Like Boarding School for Your Cars
High-End Car Clubs are the New Social Clubs
Lately, the classic car market is doing fairly well for itself. Last year, it seemed there was a record-breaking sale every other month, and if sale prices crested $10,000,000, smart money said it was either a Ferrari, or a Porsche Steve McQueen sat in. But it’s not just the much-vaunted prancing horses from Maranello or Stuttgart-shielded beauties selling for nowhere near their original asking prices. Toyota Supras and Nissan Z cars are now changing hands like Topps baseball cards too. The question now isn’t what’s selling—we’ve pretty much determined everything is—it’s who’s buying these cars? And where the hell do they keep them?
If a collector’s garage is already overflowing with regular daily drivers, off-site, self-storage is one route to go. It’s also possible to rent or buy space in a warehouse with a few other like-minded individuals. If one has enough money, investing in a truly private garage staffed by a team of attendants who babysit and tend to the cars is a reality. In short, things get logistically difficult quite quickly once you start amassing a handful of vintage automobiles. Eli Kogan founded OTTO Car Club in Scottsdale, Arizona, to solve that particular problem, and added some extra incentives to build a car-culture community.
When it comes to collecting or storing classic cars, there’s more to it than just parking them, covering them with a tarp and calling it a day. If you don’t want your investment to depreciate at all, it takes time, effort and skill to baby your baby. “Owning multiple cars [myself] and being around collections, it can become a full-time job to manage, maintain, store, prep, transport… and everything that needs to be done for these cars. I figured, on the practical side, there had to be a way to alleviate that headache for collectors.” Unlike establishments like Classic Car Club of Manhattan, wherein the club owns and maintains a fleet of cars for members to drive, OTTO Car Club’s 49,000 sq-ft facilities are filled with the members’ own cars.

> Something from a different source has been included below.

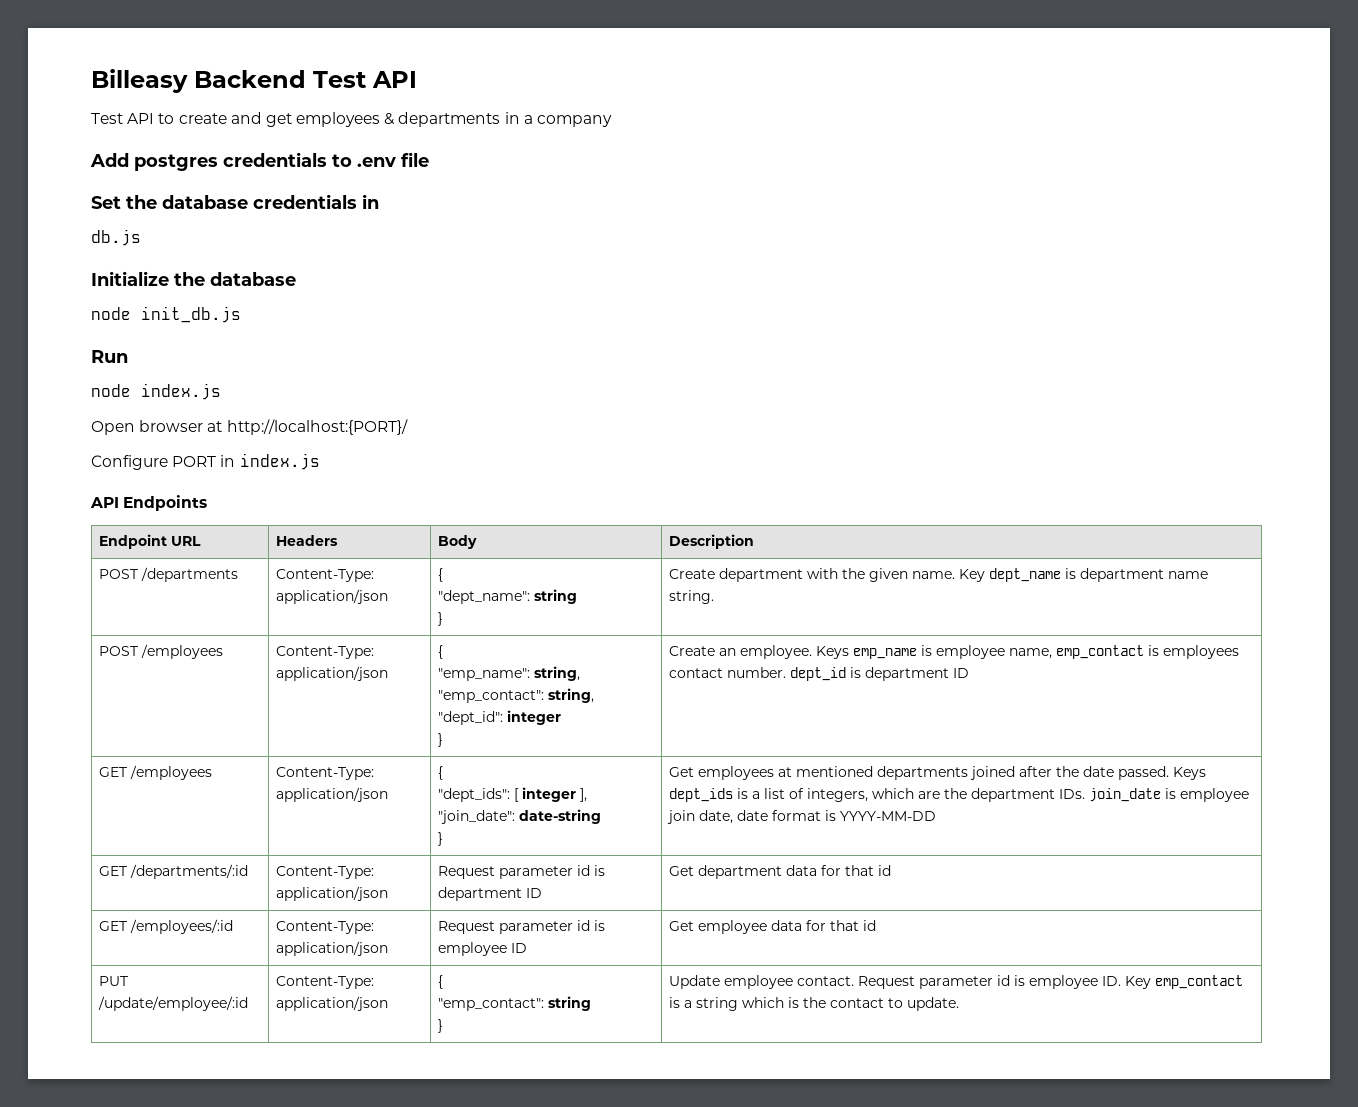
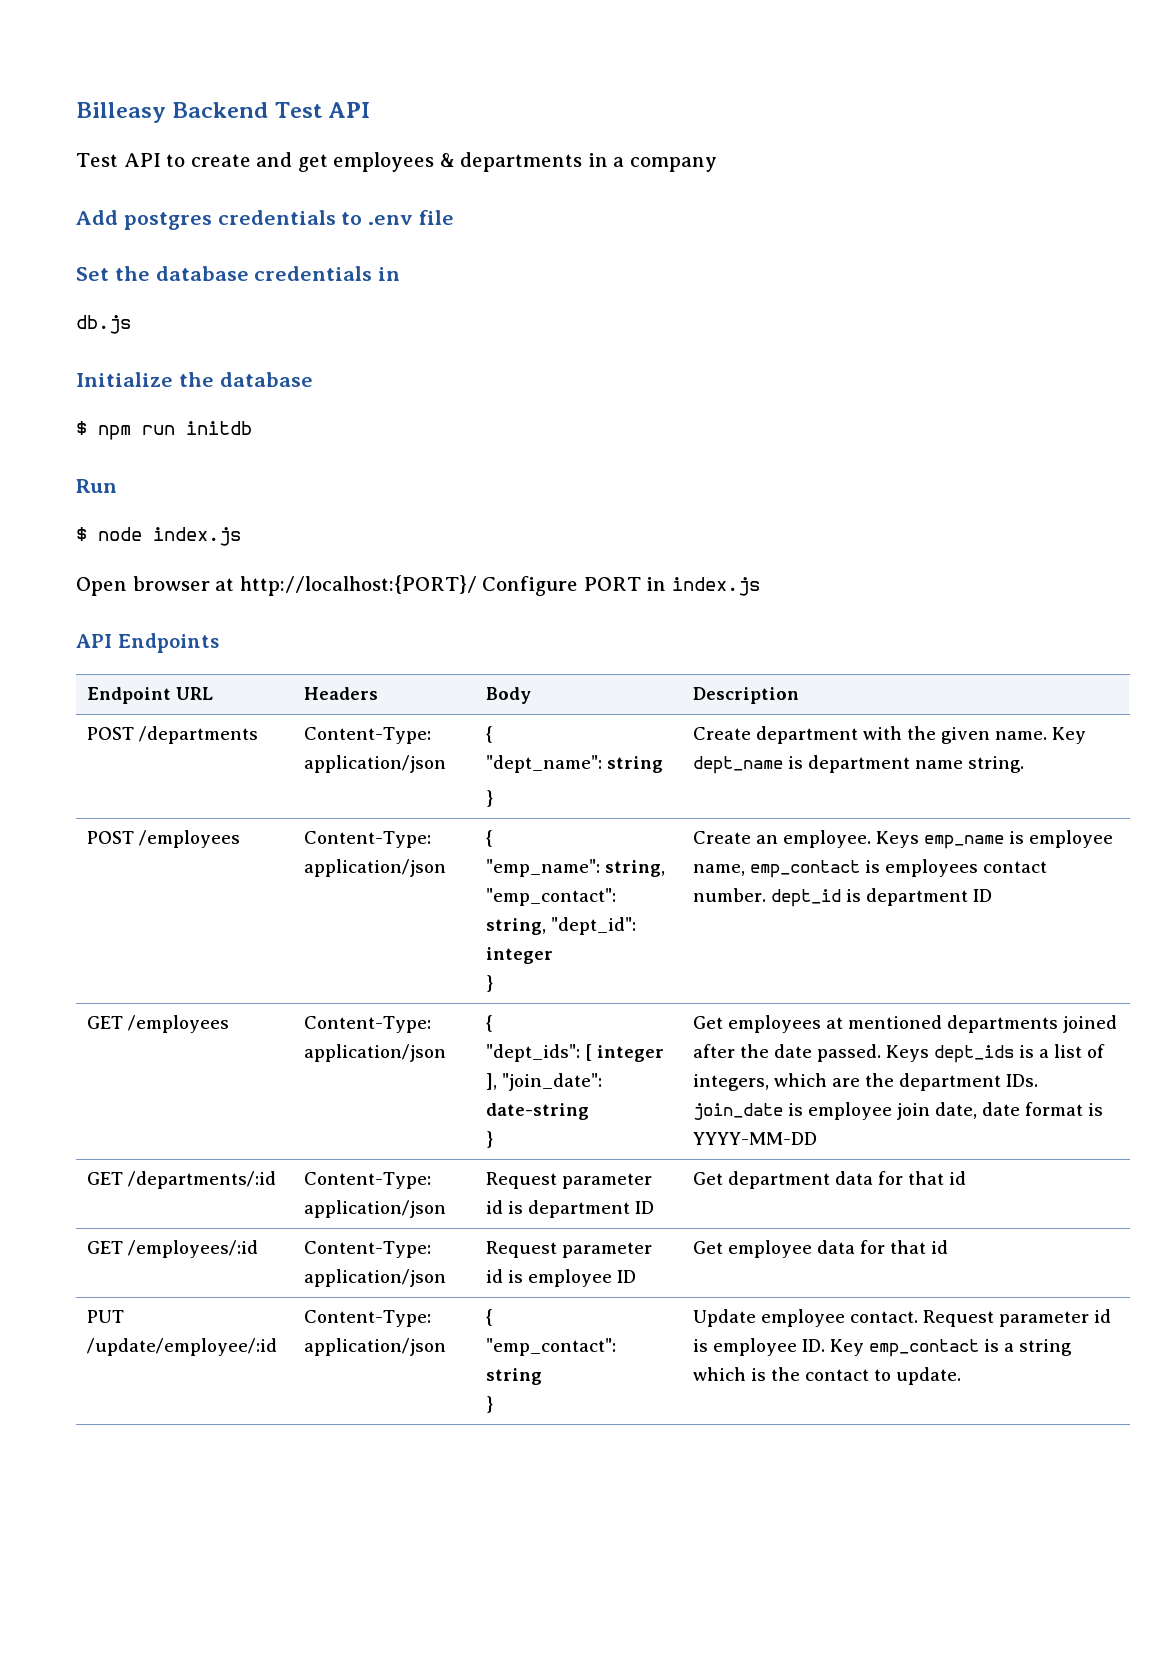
[91,306,241,323] node init_db.js -> [76,421,252,440] $ npm run initdb
(128, 356) none -> [76,527,87,541] $
(408, 427) // -> (477, 585) none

OTTO Car Club isn’t just a massive run-of-the-mill storage warehouse in the middle of the desert, however. “We take care of and coordinate DMV services and everything all the way up to international transport, restoration management and everything in between.” Unlike a simple storage facility, OTTO acts more like half private garage, half WeWork for classic cars, where you share the space with other car owners, but can come and go as you please without having to shuffle other cars to get yours in and out.
Out of the 220 possible cars OTTO can house, there are currently 60 under the roof. But, that doesn’t mean there are 60 members. The Executive level membership allows for four cars; every car after that up to eight carries an extra fee; after eight, you have to pick up a second membership. “We’re very selective when it comes to who gets a membership. Because we’re limited by space, we had to turn down a guy because he wanted to bring 50 cars. If we allowed people to do that we’d only have four members. We’re a social club too, so that’s taken into consideration.”
Along with car care, like many other clubs, OTTO also offers a social aspect. Below the Executive level membership, which grants access to everything under the OTTO roof, there’s a social membership which provides members with everything but the car storage perks. Overlooking the 33,000 sq-ft collection room is an 8,000 sq-ft social space replete with a member lounge, billiards, full wet bar, dining room and projection room. And that’s not including the first-floor welcome and reception, conference rooms for members, offices for employees, library, retail space, restrooms, showers, catering and prep kitchen. Still, OTTO provides more than just a safe space to shoot the breeze about cars. “On the social side, I wanted to create a hub for everything automotive, design, architecture, watches, whiskey — all the vices surrounding the passion.” Access and amenities outside car storage Kogan says is “more akin to SoHo house.”
Why Scottsdale? Kogan chalks that up to common sense. “Scottsdale has great weather, great car culture and high contingency of collectors who are seasonal residents with big homes that don’t allow for large collections.” Between the major car auctions that pass through town, like RM Sothebys and Barret Jackson, the residents of Scottsdale are the answer to “who’s buying these cars?” Kogan just strategically made himself the answer to “where the hell do they keep them all?”